[[ Data records, beginning ]]

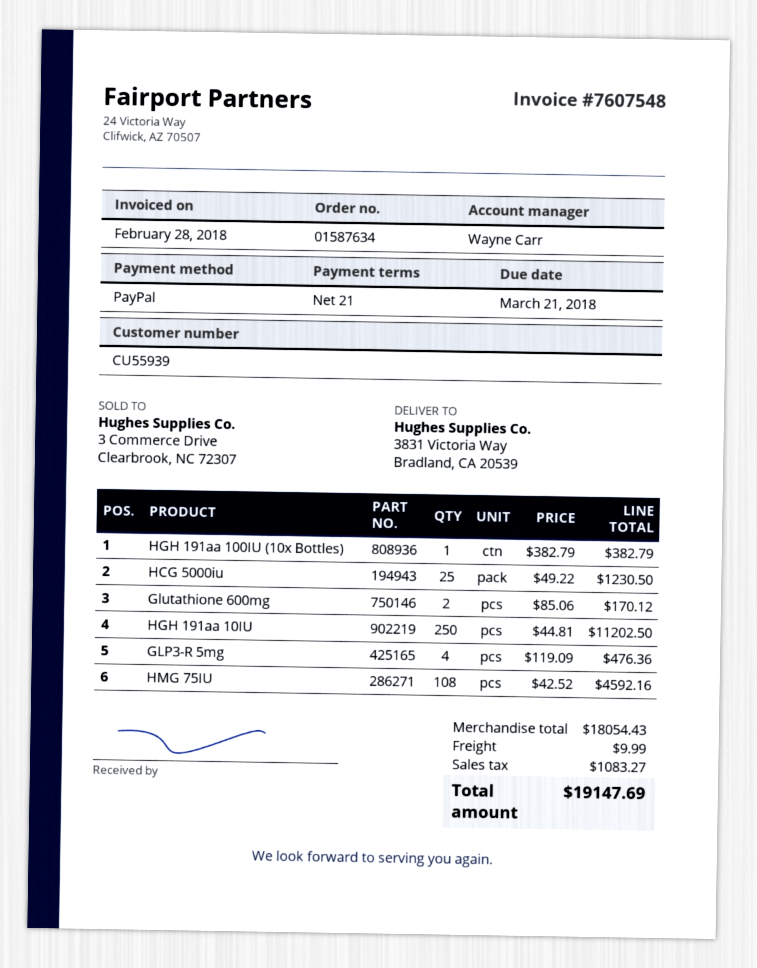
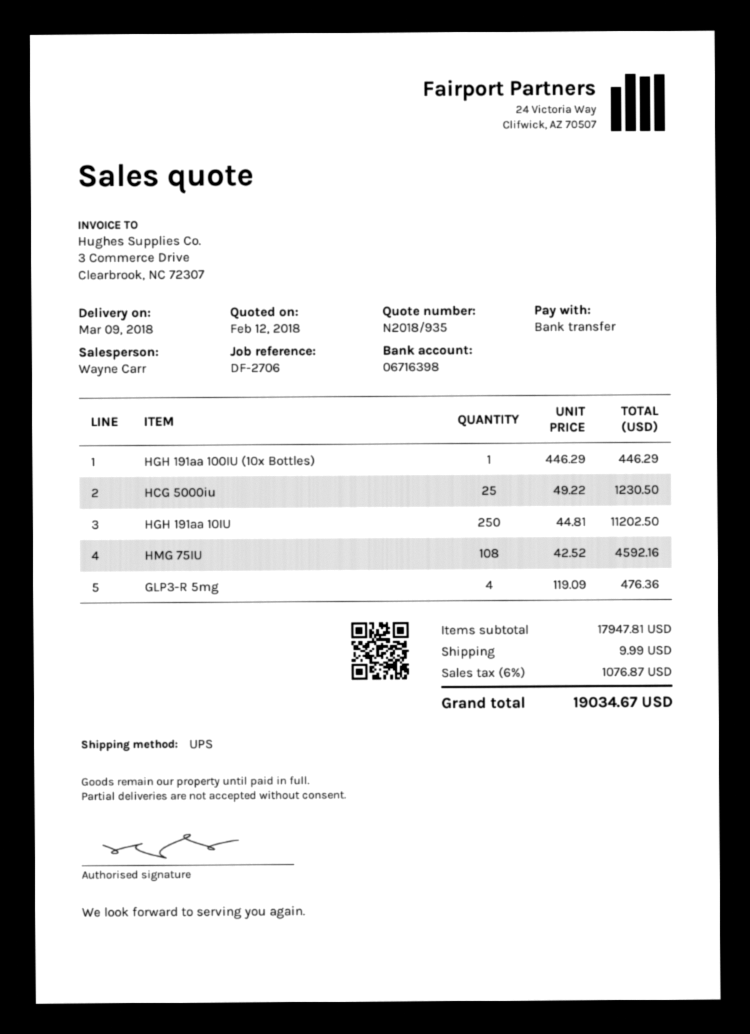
payment method: PayPal -> bank transfer
HGH 191aa 100IU (10x Bottles): 1 x 382.79 = 382.79 -> 1 x 446.29 = 446.29
Glutathione 600mg: 2 x 85.06 = 170.12 -> none
subtotal: 18054.43 -> 17947.81
tax: 1083.27 -> 1076.87
total: 19147.69 -> 19034.67

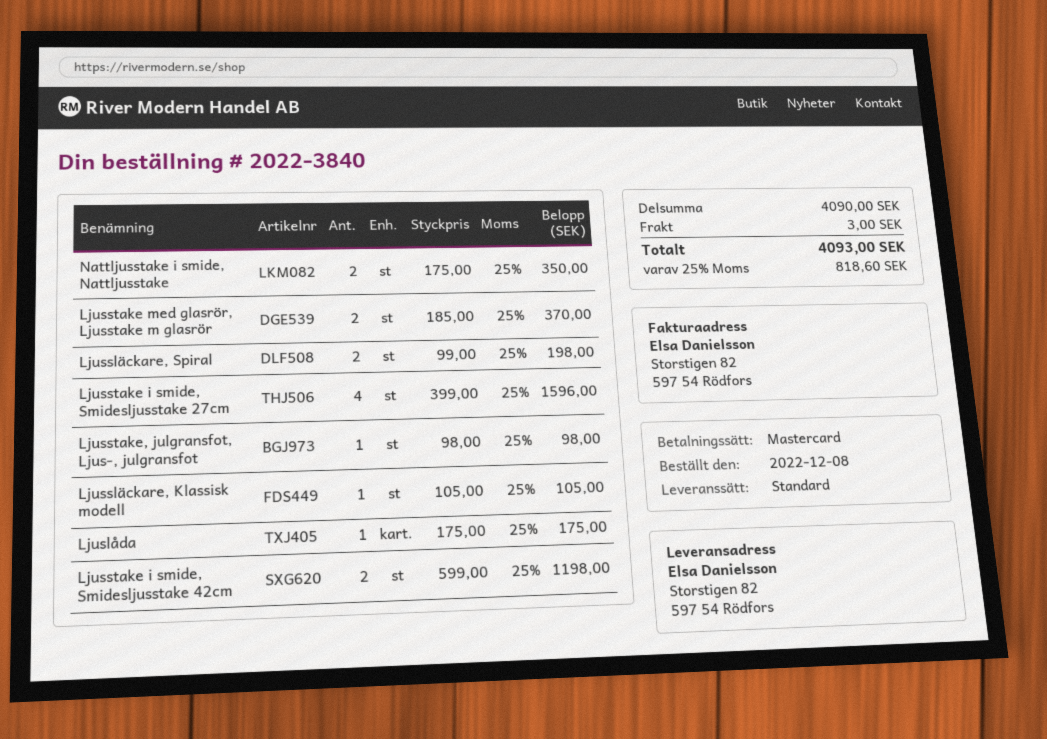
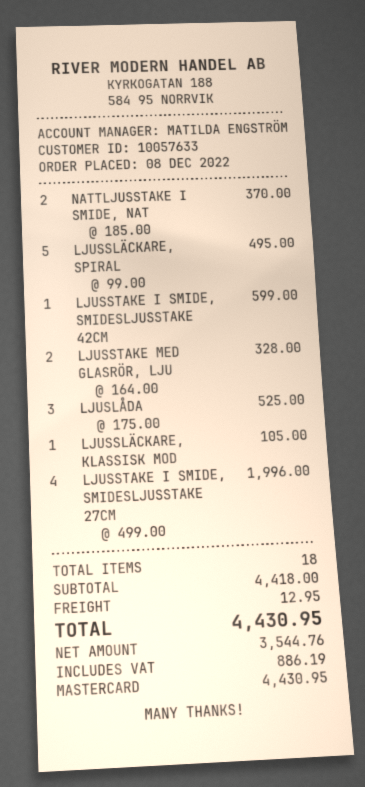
Nattljusstake i smide, Nattljusstake: 2 x 175.00 = 350.00 -> 2 x 185.00 = 370.00
Ljusstake med glasrör, Ljusstake m glasrör: 2 x 185.00 = 370.00 -> 2 x 164.00 = 328.00
Ljussläckare, Spiral: 2 x 99.00 = 198.00 -> 5 x 99.00 = 495.00
Ljusstake i smide, Smidesljusstake 27cm: 4 x 399.00 = 1596.00 -> 4 x 499.00 = 1996.00
Ljusstake, julgransfot, Ljus-, julgransfot: 1 x 98.00 = 98.00 -> none
Ljuslåda: 1 x 175.00 = 175.00 -> 3 x 175.00 = 525.00
Ljusstake i smide, Smidesljusstake 42cm: 2 x 599.00 = 1198.00 -> 1 x 599.00 = 599.00
subtotal: 4090.00 -> 4418.00
shipping: 3.00 -> 12.95
tax: 818.60 -> 886.19
total: 4093.00 -> 4430.95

[[ Data records, end ]]

With the pictures removed, return the data above word for word.

payment method: PayPal -> bank transfer
HGH 191aa 100IU (10x Bottles): 1 x 382.79 = 382.79 -> 1 x 446.29 = 446.29
Glutathione 600mg: 2 x 85.06 = 170.12 -> none
subtotal: 18054.43 -> 17947.81
tax: 1083.27 -> 1076.87
total: 19147.69 -> 19034.67

Nattljusstake i smide, Nattljusstake: 2 x 175.00 = 350.00 -> 2 x 185.00 = 370.00
Ljusstake med glasrör, Ljusstake m glasrör: 2 x 185.00 = 370.00 -> 2 x 164.00 = 328.00
Ljussläckare, Spiral: 2 x 99.00 = 198.00 -> 5 x 99.00 = 495.00
Ljusstake i smide, Smidesljusstake 27cm: 4 x 399.00 = 1596.00 -> 4 x 499.00 = 1996.00
Ljusstake, julgransfot, Ljus-, julgransfot: 1 x 98.00 = 98.00 -> none
Ljuslåda: 1 x 175.00 = 175.00 -> 3 x 175.00 = 525.00
Ljusstake i smide, Smidesljusstake 42cm: 2 x 599.00 = 1198.00 -> 1 x 599.00 = 599.00
subtotal: 4090.00 -> 4418.00
shipping: 3.00 -> 12.95
tax: 818.60 -> 886.19
total: 4093.00 -> 4430.95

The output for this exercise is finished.